TRY IT: Across all the entries below, count each line that holds "Показать" and report the figure only.
(RECORDS TO USE Opens)
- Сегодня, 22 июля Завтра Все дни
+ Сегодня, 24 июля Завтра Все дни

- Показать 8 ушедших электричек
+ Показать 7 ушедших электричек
(RECORDS TO USE Closes)
(RECORDS TO USE Opens)
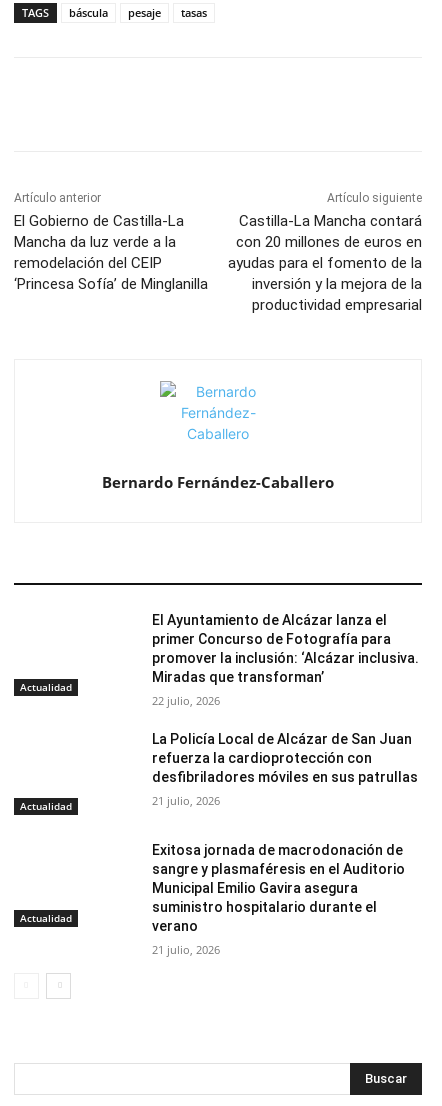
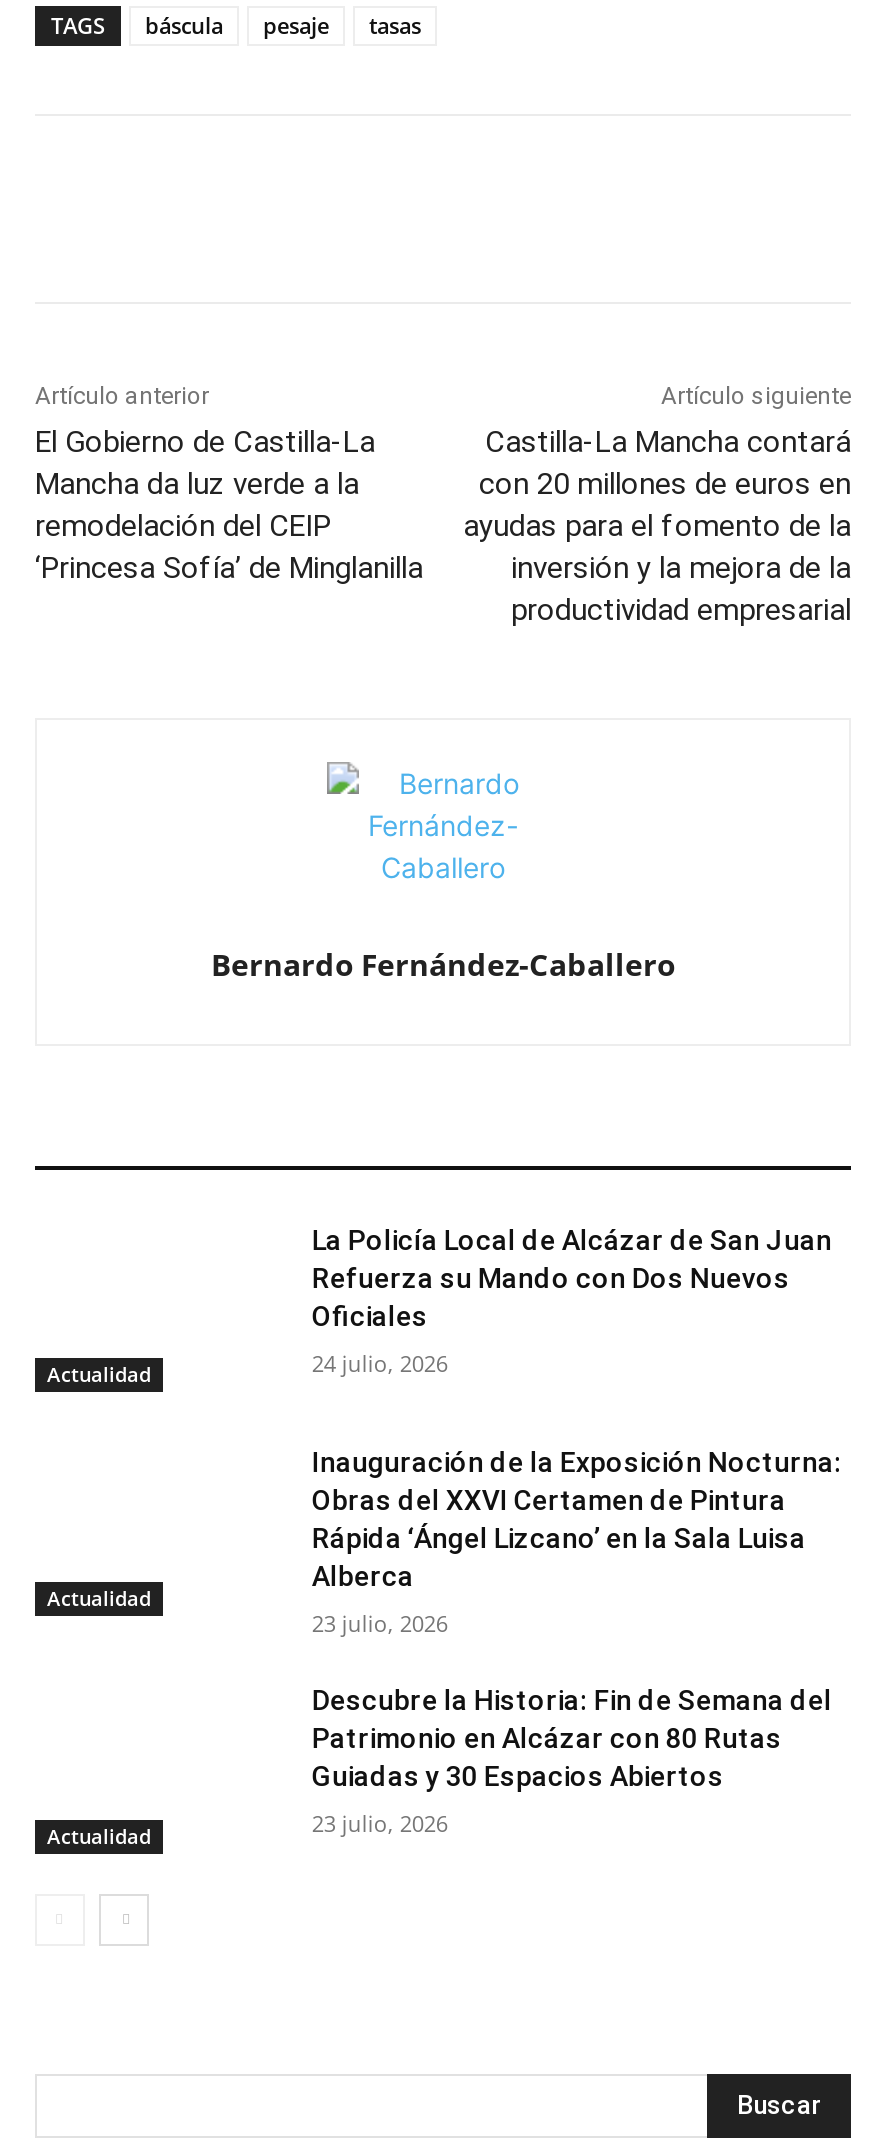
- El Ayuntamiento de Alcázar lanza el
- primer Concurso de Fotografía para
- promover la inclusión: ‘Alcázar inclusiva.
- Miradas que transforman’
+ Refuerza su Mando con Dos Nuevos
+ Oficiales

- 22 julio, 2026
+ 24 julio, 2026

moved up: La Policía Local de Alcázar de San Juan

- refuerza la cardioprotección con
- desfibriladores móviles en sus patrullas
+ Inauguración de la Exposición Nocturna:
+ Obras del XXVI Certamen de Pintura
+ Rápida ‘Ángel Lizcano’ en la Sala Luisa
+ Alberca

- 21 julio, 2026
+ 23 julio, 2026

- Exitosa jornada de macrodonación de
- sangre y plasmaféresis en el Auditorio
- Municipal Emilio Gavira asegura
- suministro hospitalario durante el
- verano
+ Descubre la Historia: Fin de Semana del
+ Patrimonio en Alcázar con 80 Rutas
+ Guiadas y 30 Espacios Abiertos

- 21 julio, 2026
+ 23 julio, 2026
(RECORDS TO USE Closes)
(RECORDS TO USE Opens)
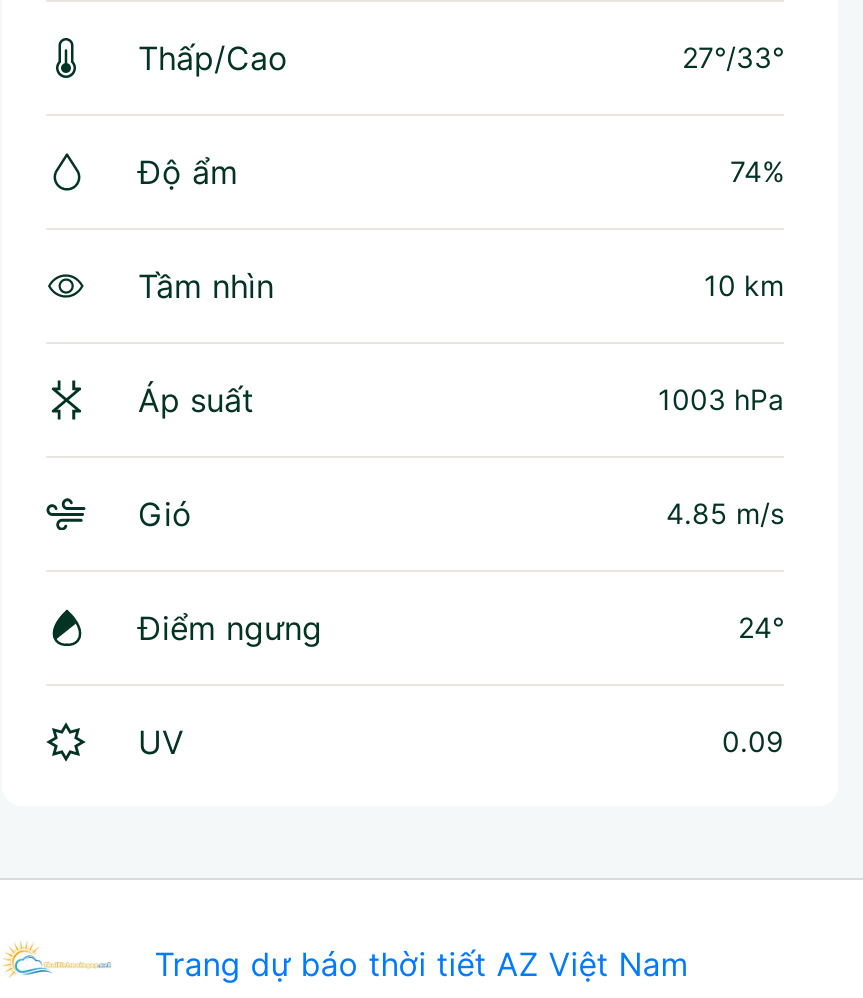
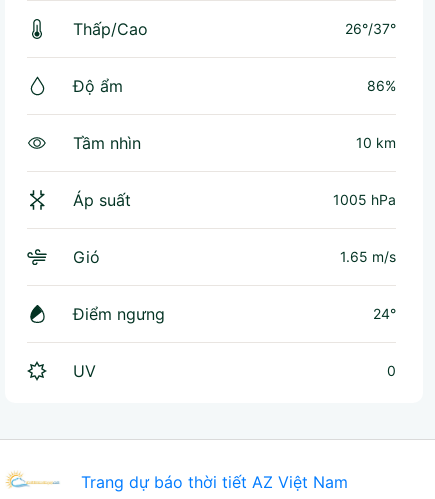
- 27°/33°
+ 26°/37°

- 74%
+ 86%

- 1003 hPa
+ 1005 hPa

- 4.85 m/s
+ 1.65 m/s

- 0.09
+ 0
(RECORDS TO USE Closes)
OUTPUT FOR THIS EXERCISE: 2